Laporan Wartawan Tribunnews, Fitri Wulandari
TRIBUNNEWS.COM, JAKARTA - Memasuki era disrupsi digital, masyarakat global termasuk Indonesia tentu dihadapkan pada semakin mudahnya mengakses ruang digital.
Namun mirisnya, banyak masyarakat yang belum memahami 'etika digital'.
Sehingga tidak sedikit di antara mereka yang akhirnya harus berurusan dengan hukum karena tidak memahami istilah ini.
Melihat betapa pentingnya menjaga etika digital, Kementerian Komunikasi dan Informatika (Kemenkominfo) bekerja sama dengan pemerintah daerah Bali berupaya meningkatkan tingkat literasi digital pada 50 juta masyarakat Indonesia pada 2024 menuju Indonesia #makincakapdigital.
Baca juga: Pakar: Tidak Ada yang Aman 100 Persen di Dunia Digital
Perlu diketahui, etika digital sangat diperlukan saat melakukan berbagai aktivitas di ruang digital.
Hal ini untuk menghindari berbagai dampak negatif dan tidak melanggar Undang-undang (UU) Informasi dan Transaski elektronik (UU ITE).
Koordinator Masyarakat Anti Fitnah Indonesia (MAFINDO) Bali Indria Trisni Puspita mengatakan saat ini masih banyak pengguna media digital yang belum mampu menjaga etika di dunia maya.
Menurutnya, para pengguna media digital harus memeriksa terlebih dahulu terkait apa yang akan diunggah di ruang digital.
Ini penting dilakukan agar jari mereka bisa dikendalikan, supaya tidak menuliskan komentar negatif, provokatif, dan tidak menyebarkan hoax.
Selanjutnya, perlu pula memperhatikan ruang lingkup etika, mulai dari kesadaran saat melakukan setiap aktivitas di ruang digital, bertanggung jawab terhadap sesuatu yang diunggah di media digital, hingga berintegritas agar aktivitas di ruang digital tetap bermanfaat.
"Jempol perlu direm, jangan hanya gaspol.
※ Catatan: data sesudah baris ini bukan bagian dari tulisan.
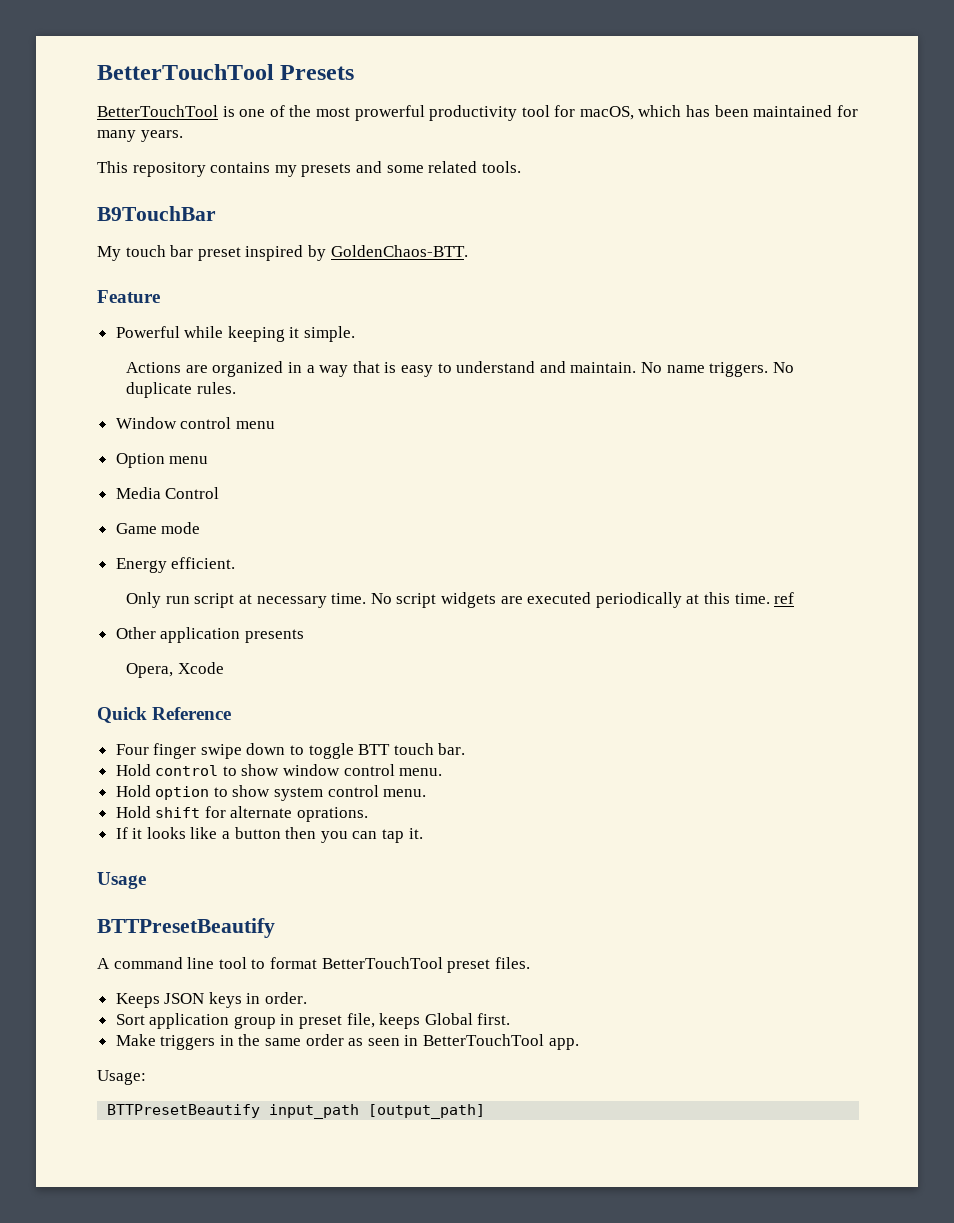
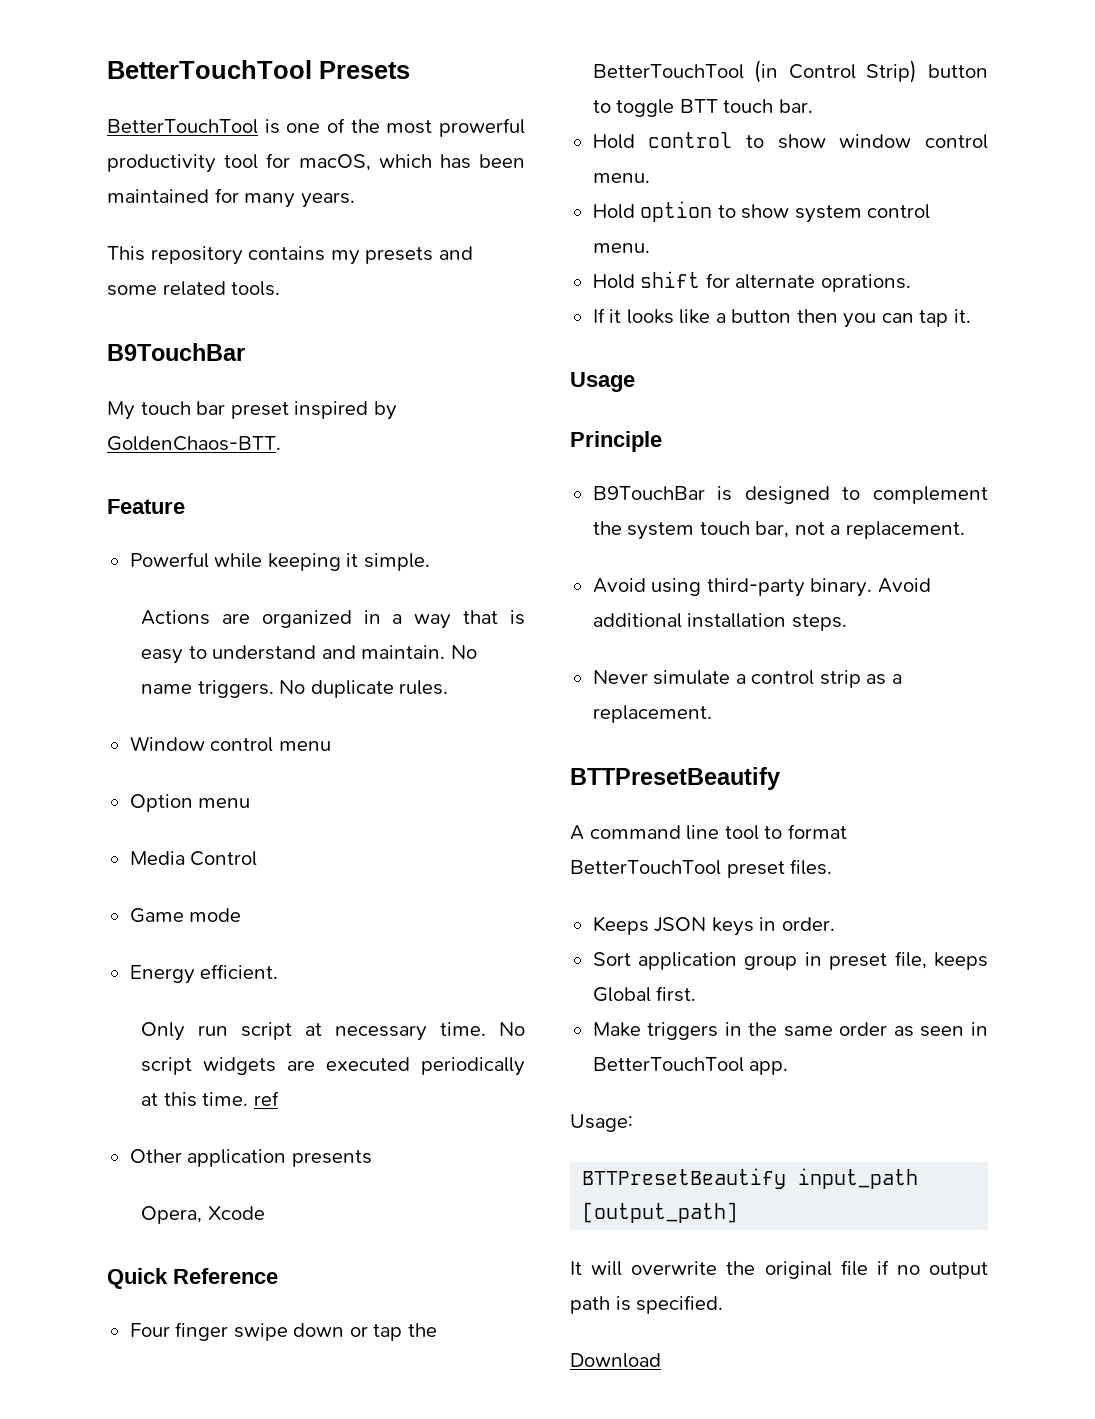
- Four finger swipe down to toggle BTT touch bar.
+ Four finger swipe down or tap the BetterTouchTool (in Control Strip) button to toggle BTT touch bar.
+ Principle
+ B9TouchBar is designed to complement the system touch bar, not a replacement.
+ Avoid using third-party binary. Avoid additional installation steps.
+ Never simulate a control strip as a replacement.
+ It will overwrite the original file if no output path is specified.
+ Download

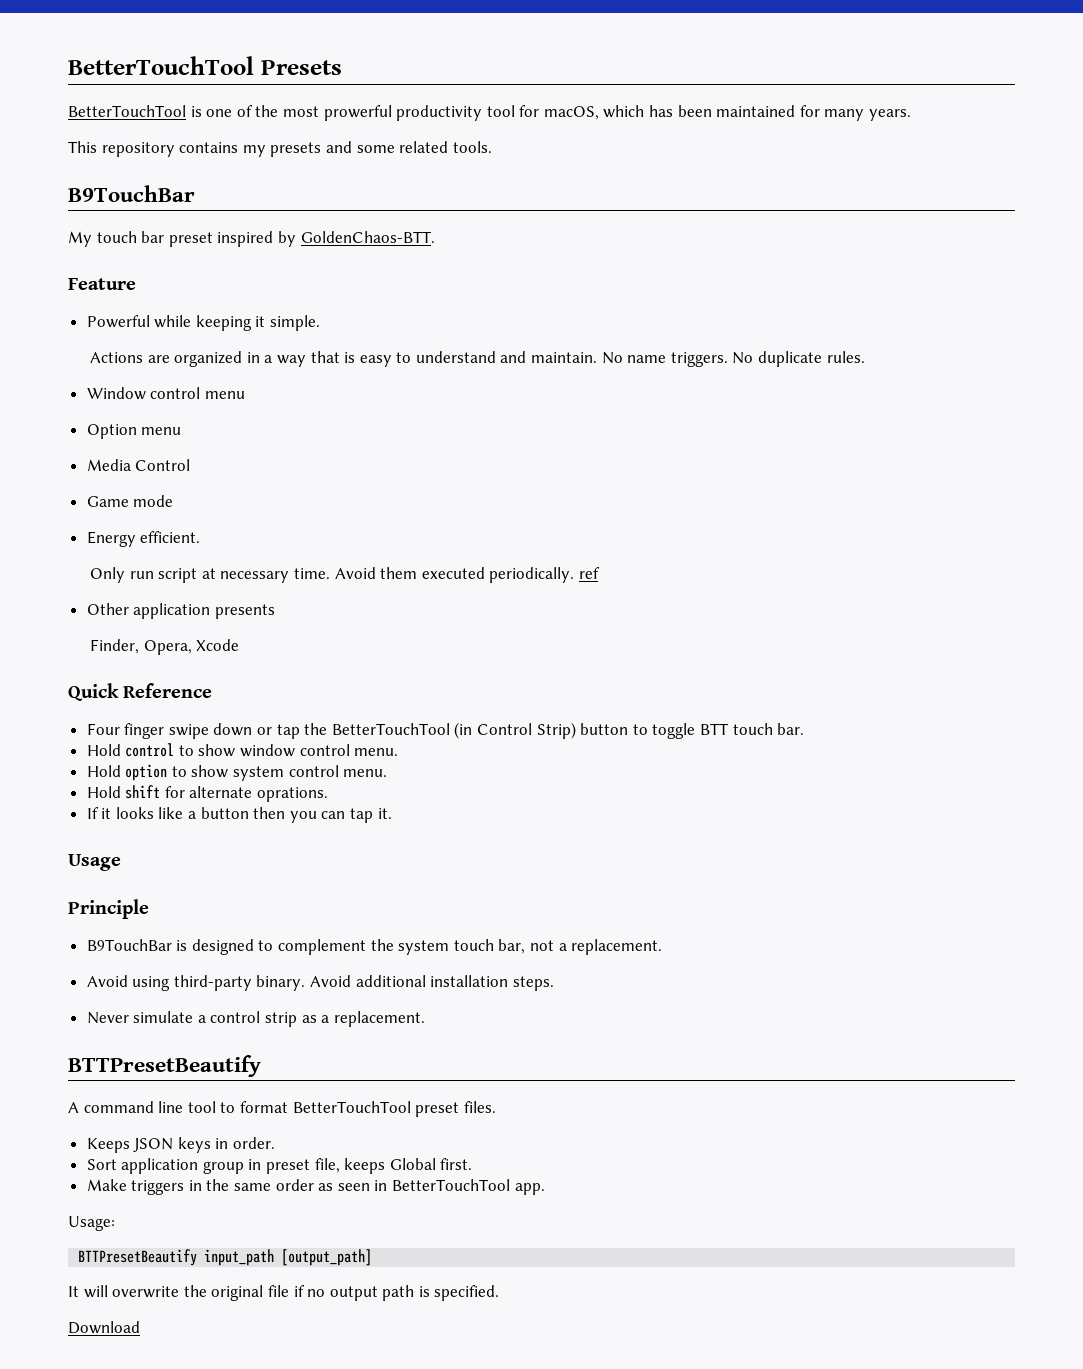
- No script widgets are executed periodically at this time. ref
+ Avoid them executed periodically. ref
- Opera, Xcode
+ Finder, Opera, Xcode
Jadi sebelum kirim, sebelum klik sesuatu, cek dulu, pahami juga tujuannya. Jangan asal mau viral tapi nggak tahu konten yang dibuat," kata Indria Trisni Puspita dalam webinar Cakap Digital 2022, Rabu (13/7/2022).
Sementara itu, relawan TIK Provinsi Bali dan Koorprodi Bisnis Digital Universitas Bali, Vitalia Fina Carla Rettobjaan mengingatkan bahwa sebenarnya ada sejumlah tantangan budaya yang terkait dengan kemajuan digital namun bisa ditangkal dengan tetap menerapkan nilai-nilai Pancasila dan Bhineka Tunggal ika.
Baca juga: Kenali Layanan Cloud, Solusi Bisnis Digital pada Era Double Disruption di Indonesia
Tantangan yang dihadapi itu di antaranya makin hilangnya wawasan kebangsaan, menipisnya kesantunan, menghilangkan budaya Indonesia, kebebasan berekspresi yang berlebihan, minimnya pemahaman hak digital, menghilangkan batas-batas privasi, hingga pelanggaran hak cipta.